(Beginning of The data)
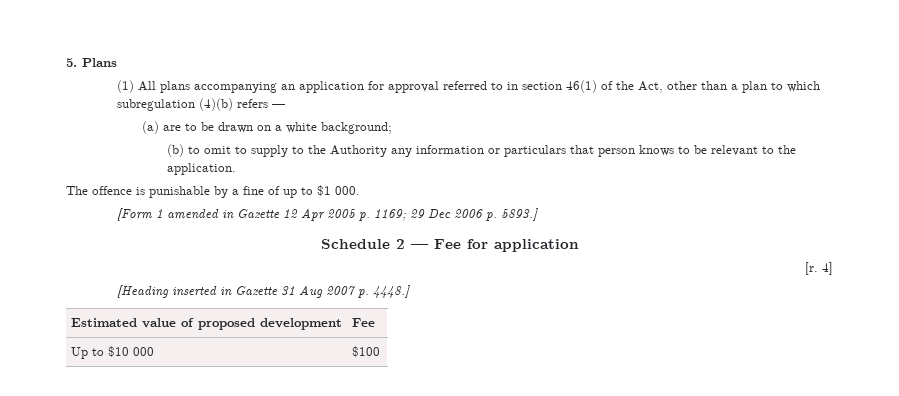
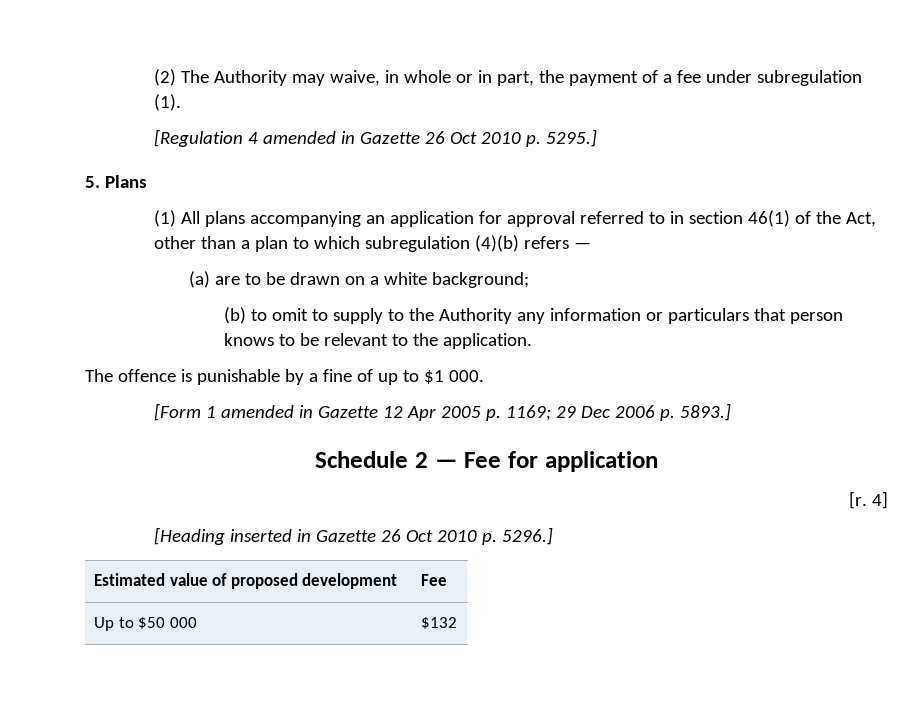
+ (2) The Authority may waive, in whole or in part, the payment of a fee under subregulation (1).
+ [Regulation 4 amended in Gazette 26 Oct 2010 p. 5295.]
- [Heading inserted in Gazette 31 Aug 2007 p. 4448.]
+ [Heading inserted in Gazette 26 Oct 2010 p. 5296.]
- Up to $10 000 | $100
+ Up to $50 000 | $132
(End of The data)
- [Work order]: Keep to the lines from the one containing "2010 p. 5295.]" to the end of the entries above, and retype them exactly.

- [Result]:
+ [Regulation 4 amended in Gazette 26 Oct 2010 p. 5295.]
- [Heading inserted in Gazette 31 Aug 2007 p. 4448.]
+ [Heading inserted in Gazette 26 Oct 2010 p. 5296.]
- Up to $10 000 | $100
+ Up to $50 000 | $132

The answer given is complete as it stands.